- Poster designed by Gayathri Ashokan
- Directed by: Adoor Gopalakrishnan
- Screenplay by: Adoor Gopalakrishnan
- Based on: Mathilukal by Vaikom Muhammad Basheer
- Produced by: Adoor Gopalakrishnan
- Starring: Mammootty
- Cinematography: Mankada Ravi Varma
- Edited by: M. Mani
- Music by: Vijaya bhaskar
- Production company: Adoor Gopalakrishnan Productions
- Distributed by: Jubilee Productions
- Release date: 18 May 1990;
- Running time: 120 minutes
- Country: India
- Language: Malayalam

= Mathilukal (film) =

1989 Indian film

Mathilukal is a 1990 Indian Malayalam-language film written, directed, and produced by Adoor Gopalakrishnan based on the autobiographical novel of the same name by Vaikom Muhammad Basheer. The film focuses on the prison life of Vaikom Muhammad Basheer and the love between him and Narayani, a female inmate of the prison, who remains unseen throughout the film. Mammootty plays the role of Vaikom Muhammad Basheer while K. P. A. C. Lalitha gives voice to Narayani. The film was screened at the Venice Film Festival.

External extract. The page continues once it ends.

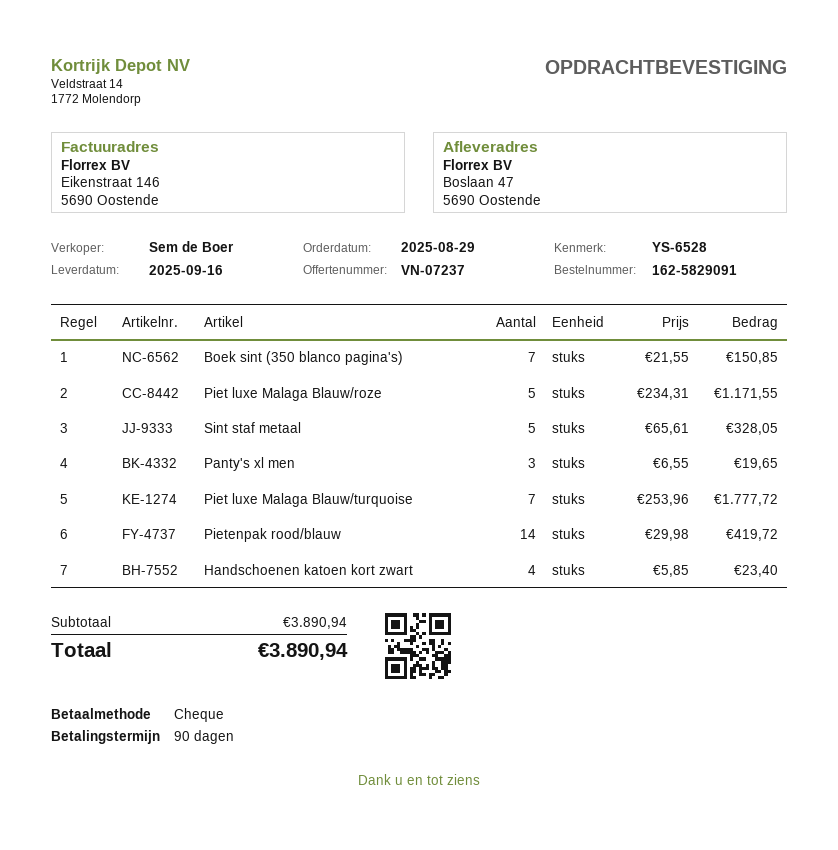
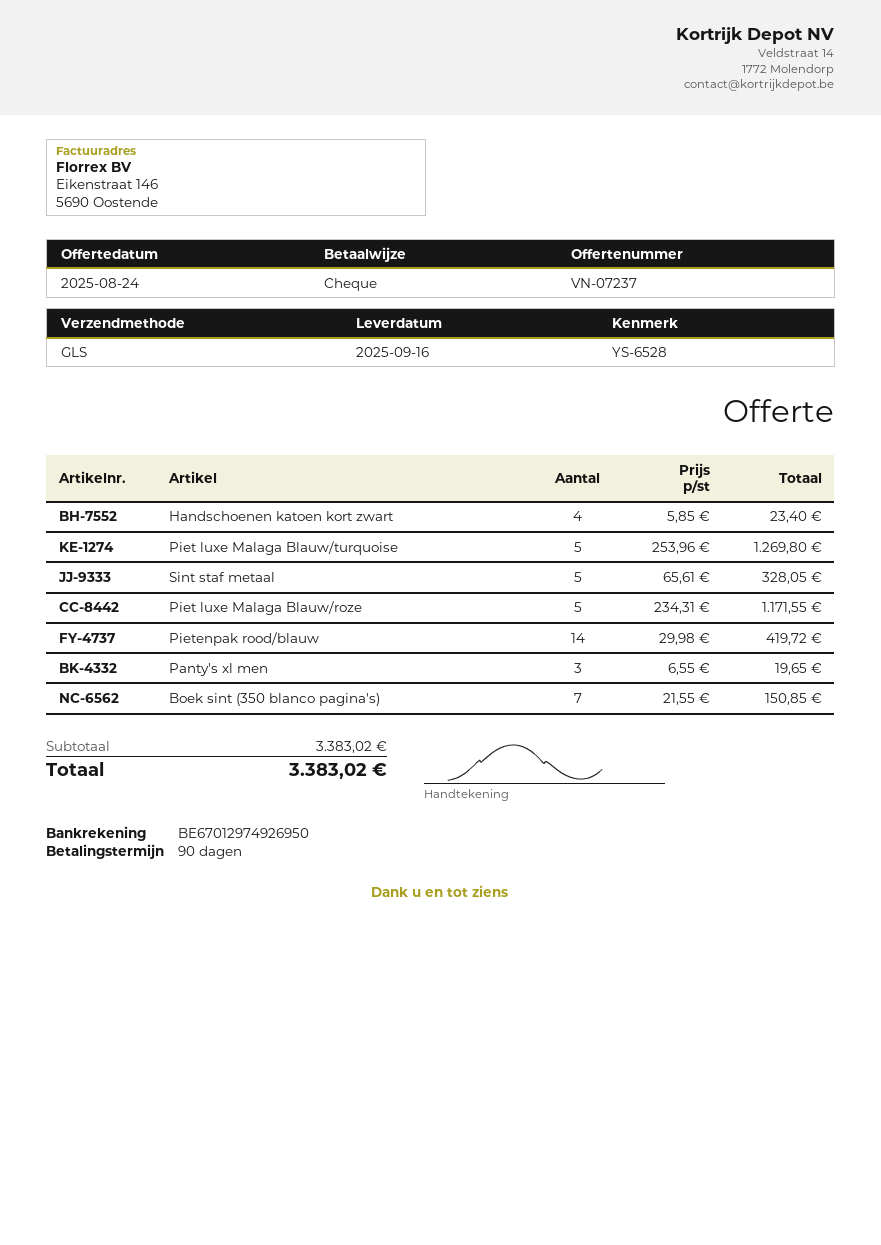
Piet luxe Malaga Blauw/turquoise: 7 x 253.96 = 1777.72 -> 5 x 253.96 = 1269.80
subtotal: 3890.94 -> 3383.02
total: 3890.94 -> 3383.02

On the centenary of Indian cinema in April 2013, Forbes included Mammootty's performance in the film on its list, "25 Greatest Acting Performances of Indian Cinema".

==Plot==
Vaikom Muhammed Basheer is imprisoned on charges of sedition. He is unlike the other prisoners, very inquisitive and armed with sardonic wit. Everyone takes a liking to him and even turns to him in times of distress. He strikes up a friendship with the Warden(Thilakan) and an enthusiastic jailor (Sreenath). Due to his unique charisma and popularity as an author, he is afforded privileges that other prisoners don't have. His written works are greatly appreciated by the policemen who supply him with papers to finish his work. One day, Basheer is informed that he will be released soon as all political prisoners are pardoned. But unexpectedly, Basheer's name was missing from the list. His enthusiasm and happiness take a hit, and he is filled with uneasiness and worry. Due to the eerie solitude of the prison complex, Basheer starts to get depressed. The other inmates try to encourage him to accompany them in making a vegetable garden in front of the neighbouring women's prison compound.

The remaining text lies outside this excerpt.